O Globo traz como manchete na edição de quinta-feira (11/6), sobre fotografia da ministra Carmen Lúcia Antunes Rocha, a frase da relatora que definiu a votação da questão sobre biografias não autorizadas no Supremo Tribunal Federal: “Cala a boca já morreu”.
O tema também abre as edições do Estado de S. Paulo e da Folha de S. Paulo.
O Estado anuncia: “Por unanimidade, Supremo acaba com censura às biografias”. A Folha proclama: “Por 9 a 0, STF libera biografias”. A sentença completa da ministra, decantada por toda a imprensa, se resumia no seguinte: “Cala a boca já morreu, é a Constituição do Brasil que garante”.
Certamente, a magistrada foi apanhar na infância a expressão com a qual pretendeu marcar seu protagonismo na história do STF, e que a escritora Ruth Rocha repassou às novas gerações no livro infantil intitulado O reizinho mandão. A frase original, que passa de boca em boca desde provavelmente os primeiros portugueses que aqui aportaram, diz de forma mais cabal: “Cala-boca já morreu; quem manda na minha boca sou seu”.
Esse enredo, produzido pela insistência do cantor Roberto Carlos, chamado de “rei” no folclore da canção popular, em proibir certas referências a sua mãe em uma biografia não autorizada, inspira sentimentos muito nobres sobre o direito à liberdade de expressão. Mas, como tudo que permeia a comunicação de massa, o noticiário sobre a votação da Suprema Corte esconde o entulho de farisaísmo que obscurece os debates sobre direitos humanos no Brasil.
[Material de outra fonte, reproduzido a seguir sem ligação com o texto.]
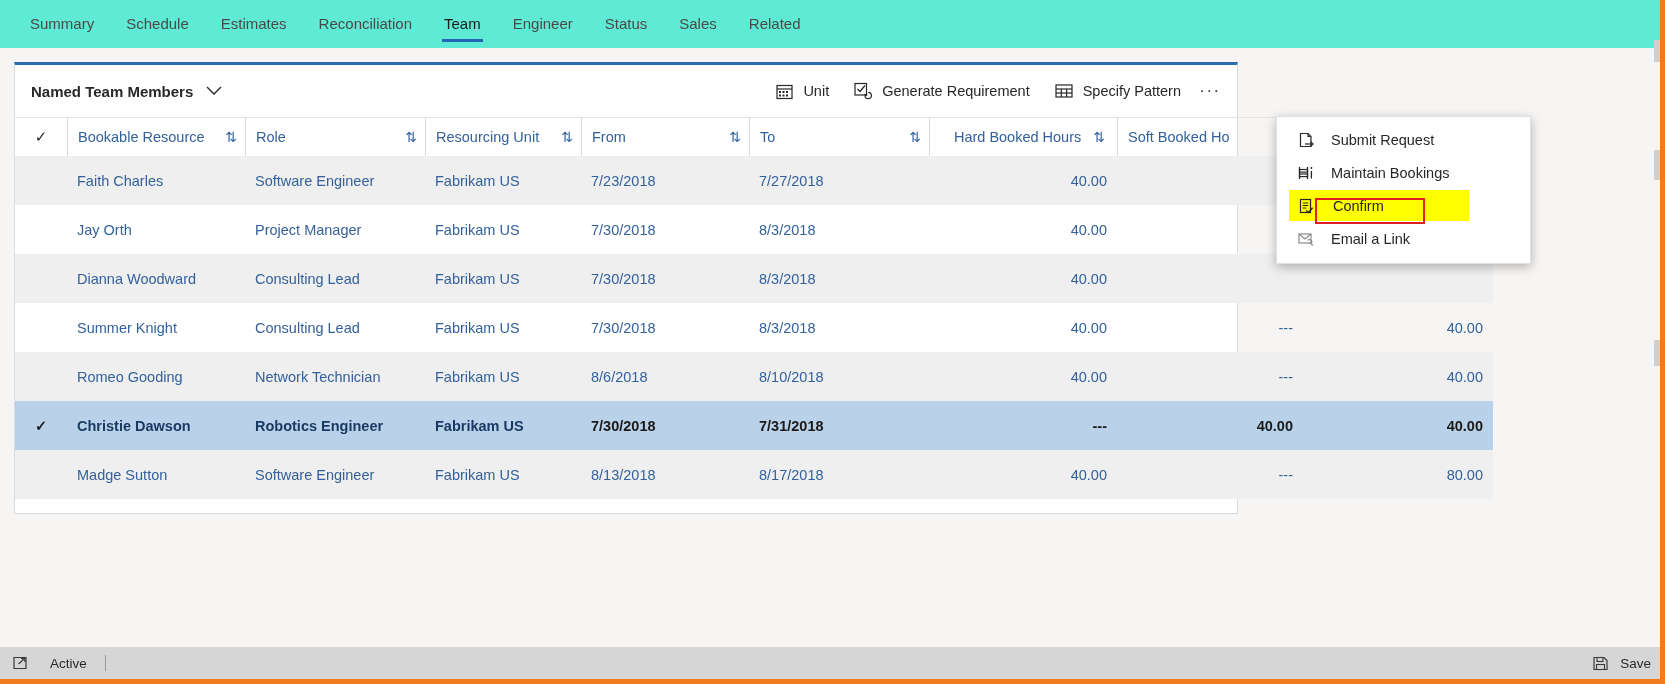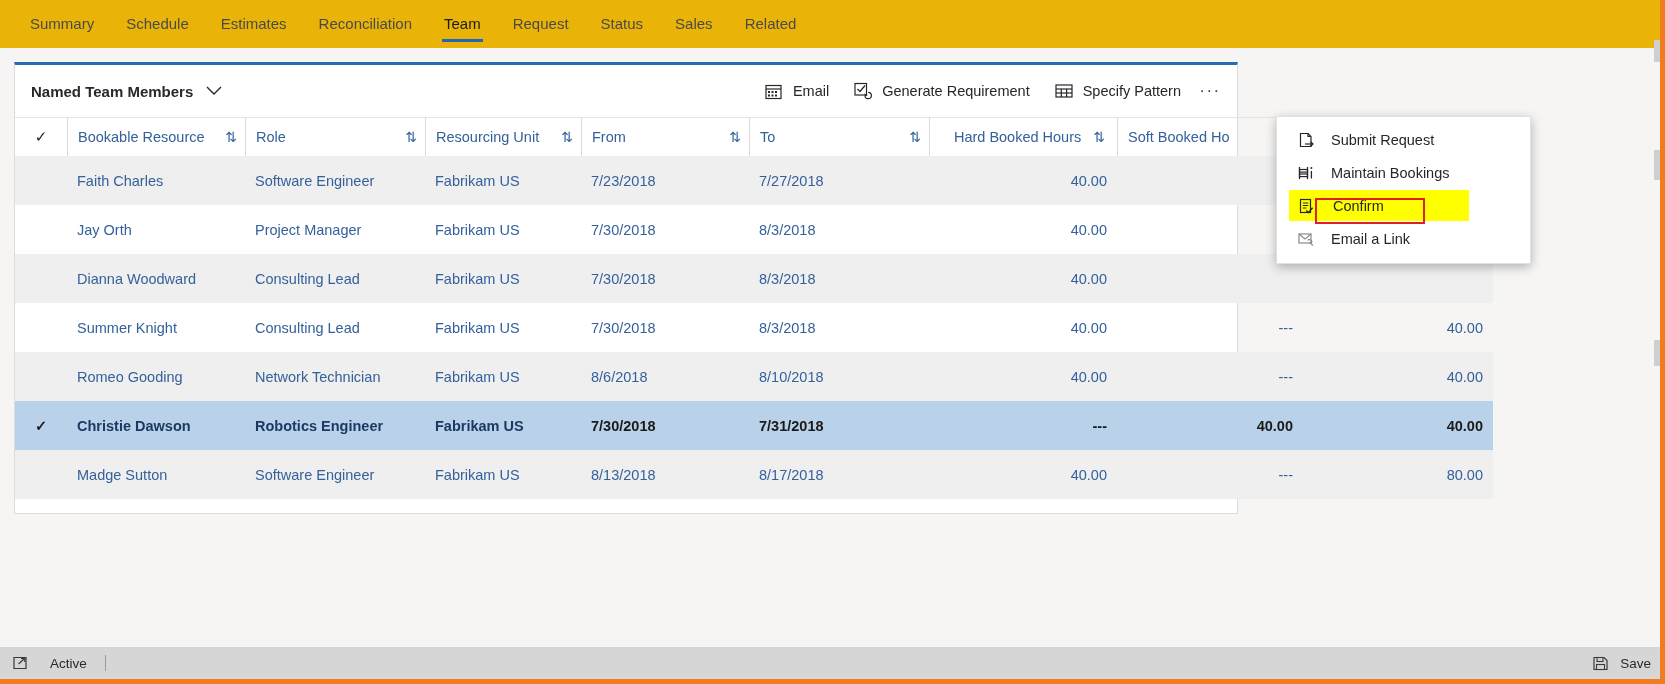"Summary" .tabbar { background: #eab308 -> #5eead4 }
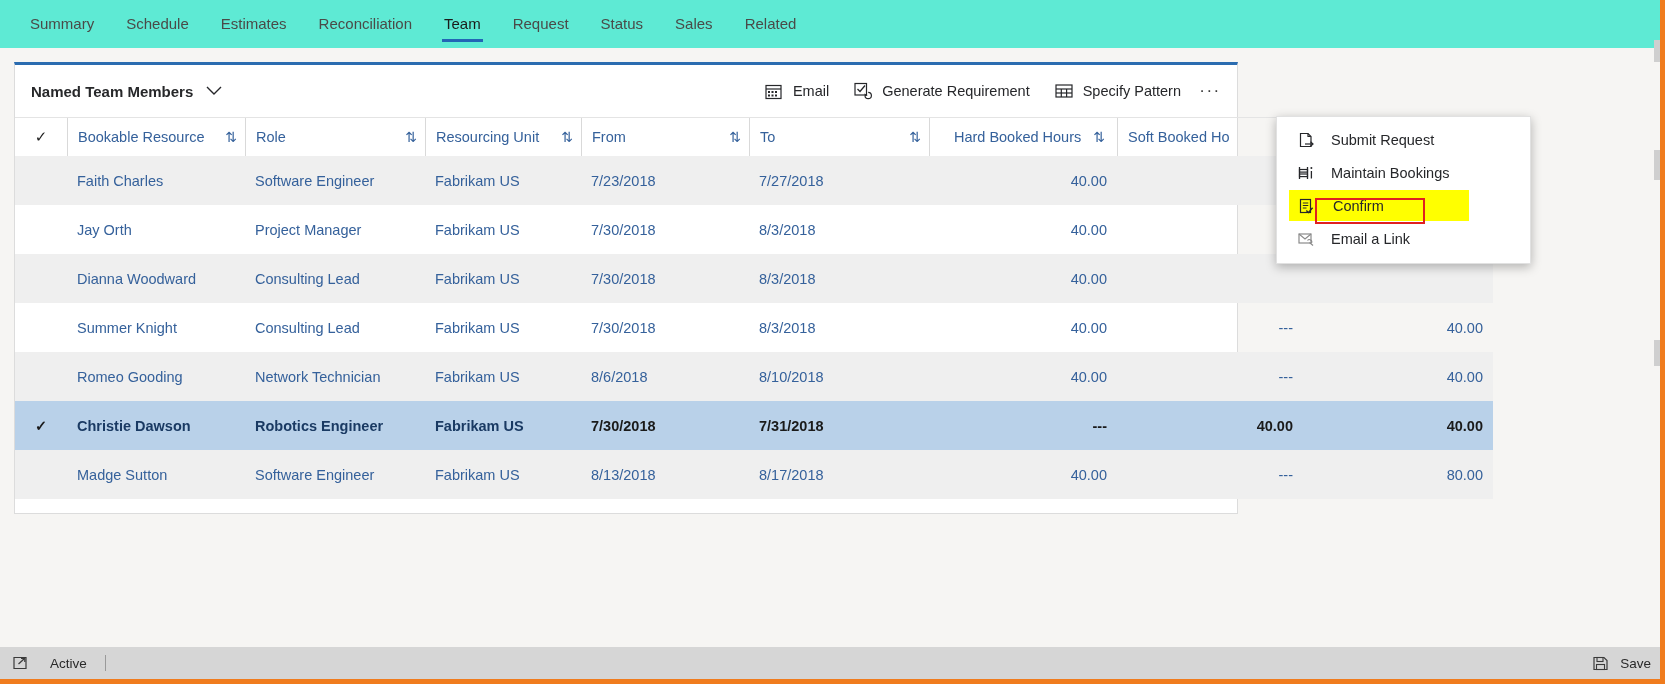"Request" span { text: Request -> Engineer }
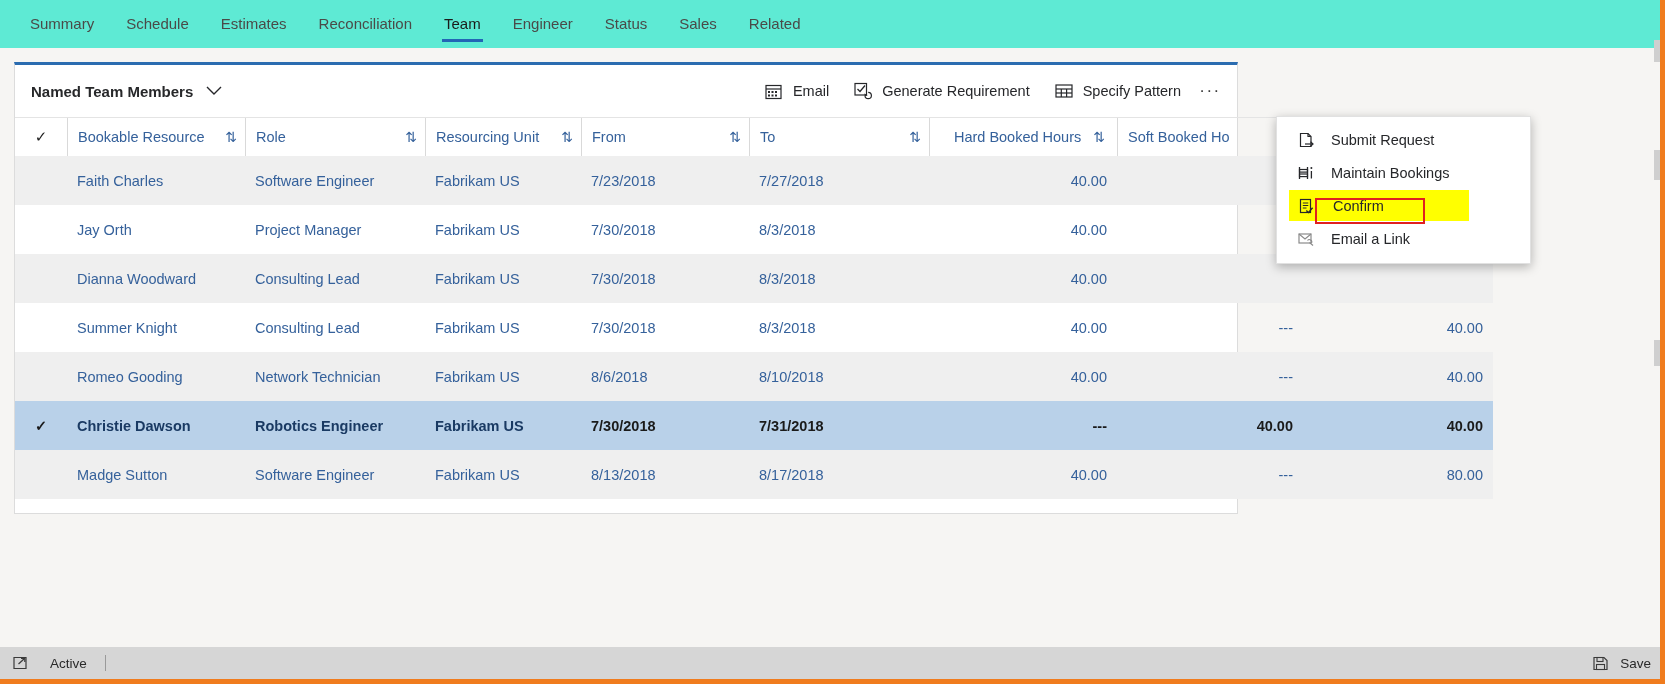"Email" span { text: Email -> Unit }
Na mesma edição em que registram com solenidade a decisão judicial segundo a qual o direito à privacidade não pode restringir a liberdade de expressão, os jornais noticiam que a polícia legislativa, a serviço da “bancada da bala”, reprimiu o protesto de jovens que se manifestavam na Câmara dos Deputados contra o projeto que reduz a maioridade penal para 16 anos.
Paralelamente, em outro episódio no mesmo parlamento, deputados ligados a igrejas ditas evangélicas interromperam o rito processual para promover uma reza contra os direitos dos homossexuais.
Não há como não lembrar que fariseus e hipócritas são a mesma coisa.
Pornografia na Câmara
O que há de comum entre esses episódios é a dura constatação de que a imprensa, e talvez até mesmo a linguagem jornalística herdada da mídia impressa, não seja mais capaz de abranger a complexidade das questões apresentadas pela sociedade contemporânea.
Como defender a liberdade de expressão do autor de biografias sem fazer o mesmo com o deputado que acha razoável impor sua crença a todo o Poder Legislativo, ou, quem sabe, a todo o país?
Como não relacionar a truculência de agentes públicos contra estudantes que – muito saudavelmente – se deslocam até a Praça dos Três Poderes para manifestar sua discordância com relação a um projeto de lei que os afeta, ao clima de intolerância que grassa no país?
Não teria essa truculência a mesma natureza da violência latente nos modos como a polícia enxerga a juventude, principalmente aquela fração que vive nas comunidades mais pobres? Tudo isso não estaria relacionado ao fato de que sociedades conservadoras temem o “cala-boca já morreu” que desmoraliza o autoritarismo?
Vista de fora do arcabouço religioso, a cena do grupo de parlamentares, ladeando o presidente da Câmara, levantando cartazes contra manifestações de homossexuais, é mais do que patética: é um sinal de alerta para as instituições democráticas – principalmente o Supremo Tribunal Federal, com respeito ao princípio do Estado laico.
É curioso observar que as cenas protagonizadas por manifestantes durante a Parada Gay, chocantes para o senso comum, foram transformadas em pornografia por quem as reproduziu em cartazes e as exibiu diante das câmeras no plenário do Congresso.
Para concluir, e lembrando que esse contexto merece um debate mais amplo, convém citar outra notícia, segundo a qual estudantes da Pontifícia Universidade Católica de São Paulo pretendem queimar um boneco representando Michel Foucault, em protesto contra decisão do conselho da instituição, que vetou a criação de uma cátedra dedicada à obra do filósofo francês. O ato lembra a fogueira da Inquisição.
O relicário de dogmas com que os parlamentares da chamada bancada evangélica tentam condicionar a contemporaneidade lembra o Malleus Maleficarum, manual oficial da Inquisição que a partir de 1495 fundamentou a violência da igreja católica contra mais de 100 mil mulheres, acusadas de copular com o demônio.
Uma curiosidade: vinte anos antes de morrer, Foucault havia cortejado uma tese perigosa – ele suspeitava que o processo civilizatório seria capaz de despertar certas loucuras adormecidas pela modernidade.